Exercise ▸ Which of the lines in the data below contain the string "removed"? Copy each of them.
*** Opening of Records for this task ***
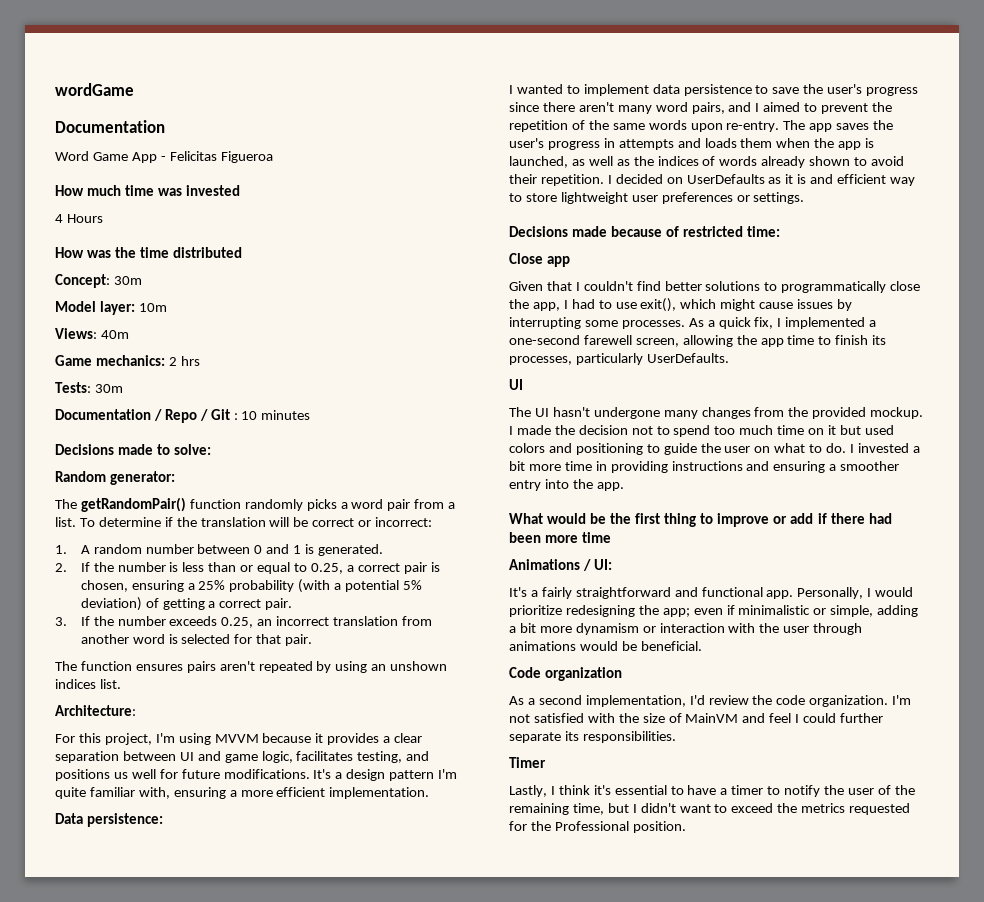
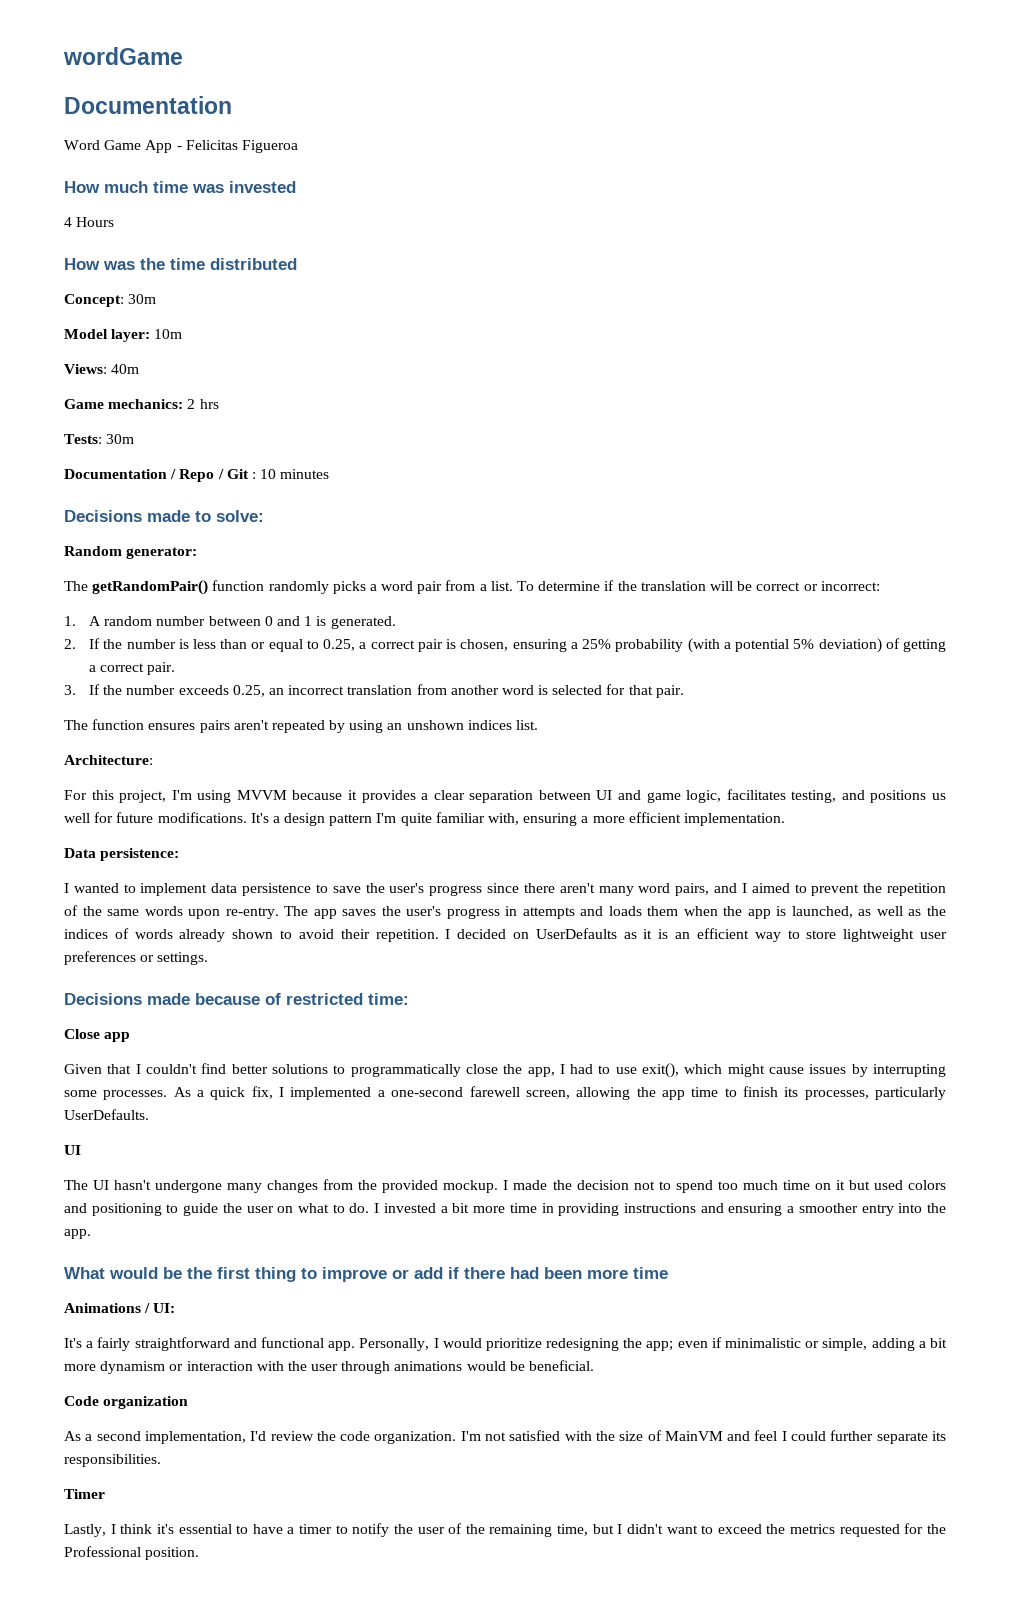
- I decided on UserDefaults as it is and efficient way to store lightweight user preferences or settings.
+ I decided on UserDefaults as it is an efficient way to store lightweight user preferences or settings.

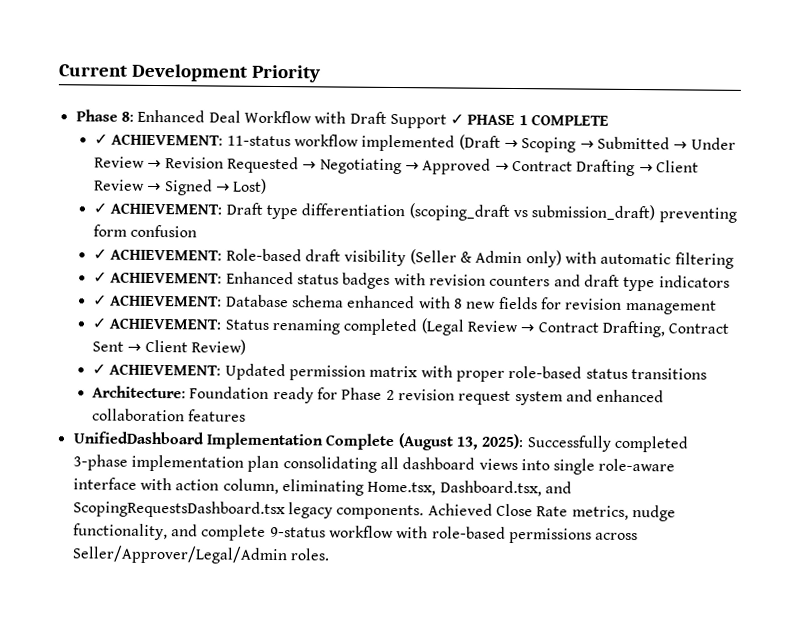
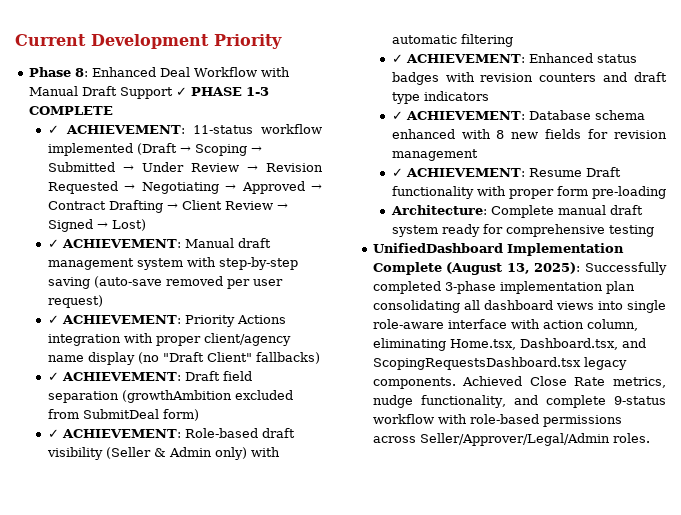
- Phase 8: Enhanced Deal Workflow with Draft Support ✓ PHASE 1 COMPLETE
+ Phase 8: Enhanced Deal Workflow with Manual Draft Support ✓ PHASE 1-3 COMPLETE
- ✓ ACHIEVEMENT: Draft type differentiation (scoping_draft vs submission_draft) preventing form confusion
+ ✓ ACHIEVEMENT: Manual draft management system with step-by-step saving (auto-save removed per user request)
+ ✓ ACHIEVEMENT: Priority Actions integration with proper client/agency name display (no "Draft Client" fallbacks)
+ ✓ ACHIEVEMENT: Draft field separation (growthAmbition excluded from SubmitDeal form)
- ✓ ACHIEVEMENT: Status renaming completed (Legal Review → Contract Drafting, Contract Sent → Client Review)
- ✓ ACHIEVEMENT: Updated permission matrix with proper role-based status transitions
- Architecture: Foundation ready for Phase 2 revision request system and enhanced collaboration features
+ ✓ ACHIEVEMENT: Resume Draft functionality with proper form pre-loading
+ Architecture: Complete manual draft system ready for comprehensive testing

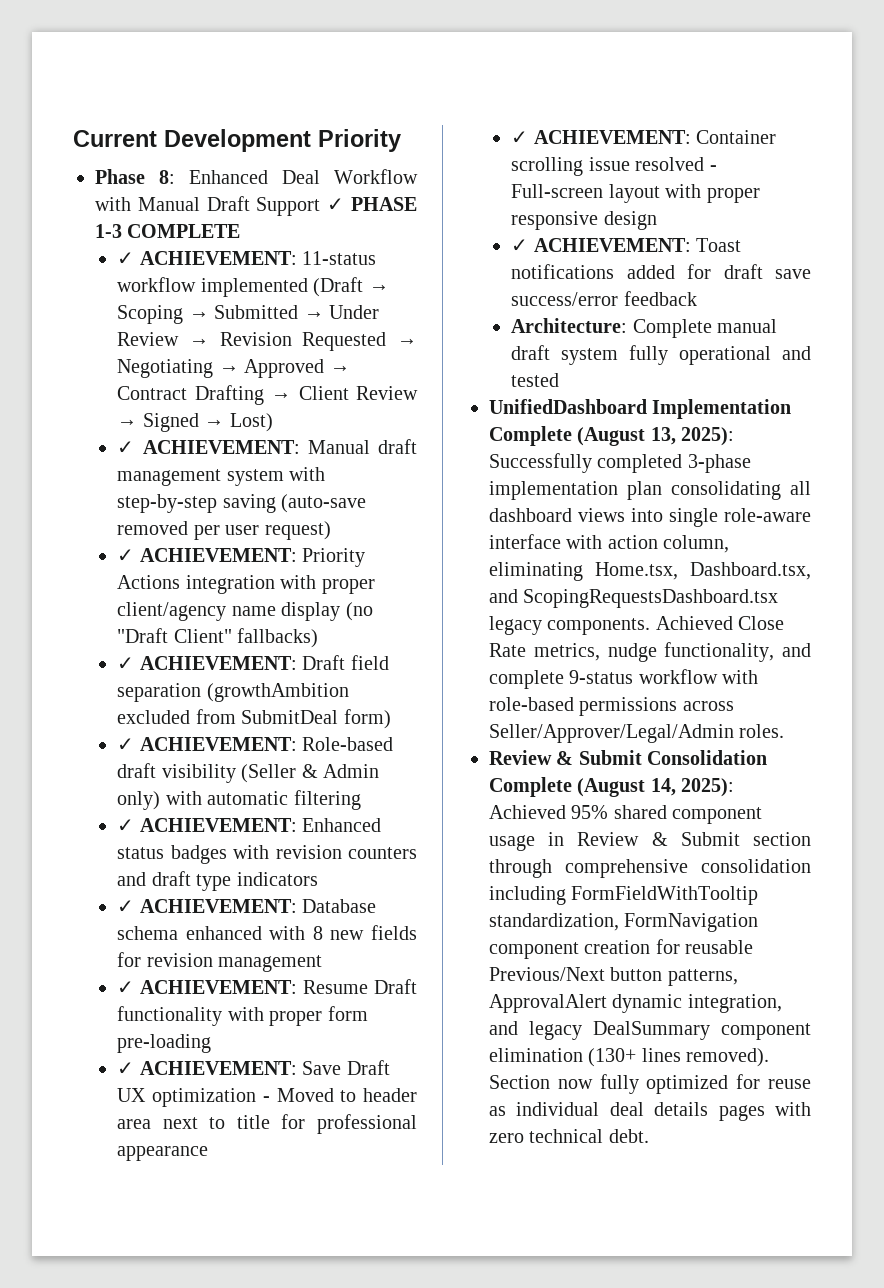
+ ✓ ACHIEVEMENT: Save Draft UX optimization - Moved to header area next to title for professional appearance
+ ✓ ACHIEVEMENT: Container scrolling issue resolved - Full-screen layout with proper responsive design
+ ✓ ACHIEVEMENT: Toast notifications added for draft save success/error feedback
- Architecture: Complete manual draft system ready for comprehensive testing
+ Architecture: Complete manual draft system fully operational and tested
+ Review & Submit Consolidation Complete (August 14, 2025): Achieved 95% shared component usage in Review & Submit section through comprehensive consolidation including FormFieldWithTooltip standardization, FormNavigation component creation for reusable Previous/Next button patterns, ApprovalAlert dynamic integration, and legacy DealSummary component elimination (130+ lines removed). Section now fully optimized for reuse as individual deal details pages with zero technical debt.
*** Close of Records for this task ***
Task solution ▸
+ ✓ ACHIEVEMENT: Manual draft management system with step-by-step saving (auto-save removed per user request)
+ Review & Submit Consolidation Complete (August 14, 2025): Achieved 95% shared component usage in Review & Submit section through comprehensive consolidation including FormFieldWithTooltip standardization, FormNavigation component creation for reusable Previous/Next button patterns, ApprovalAlert dynamic integration, and legacy DealSummary component elimination (130+ lines removed). Section now fully optimized for reuse as individual deal details pages with zero technical debt.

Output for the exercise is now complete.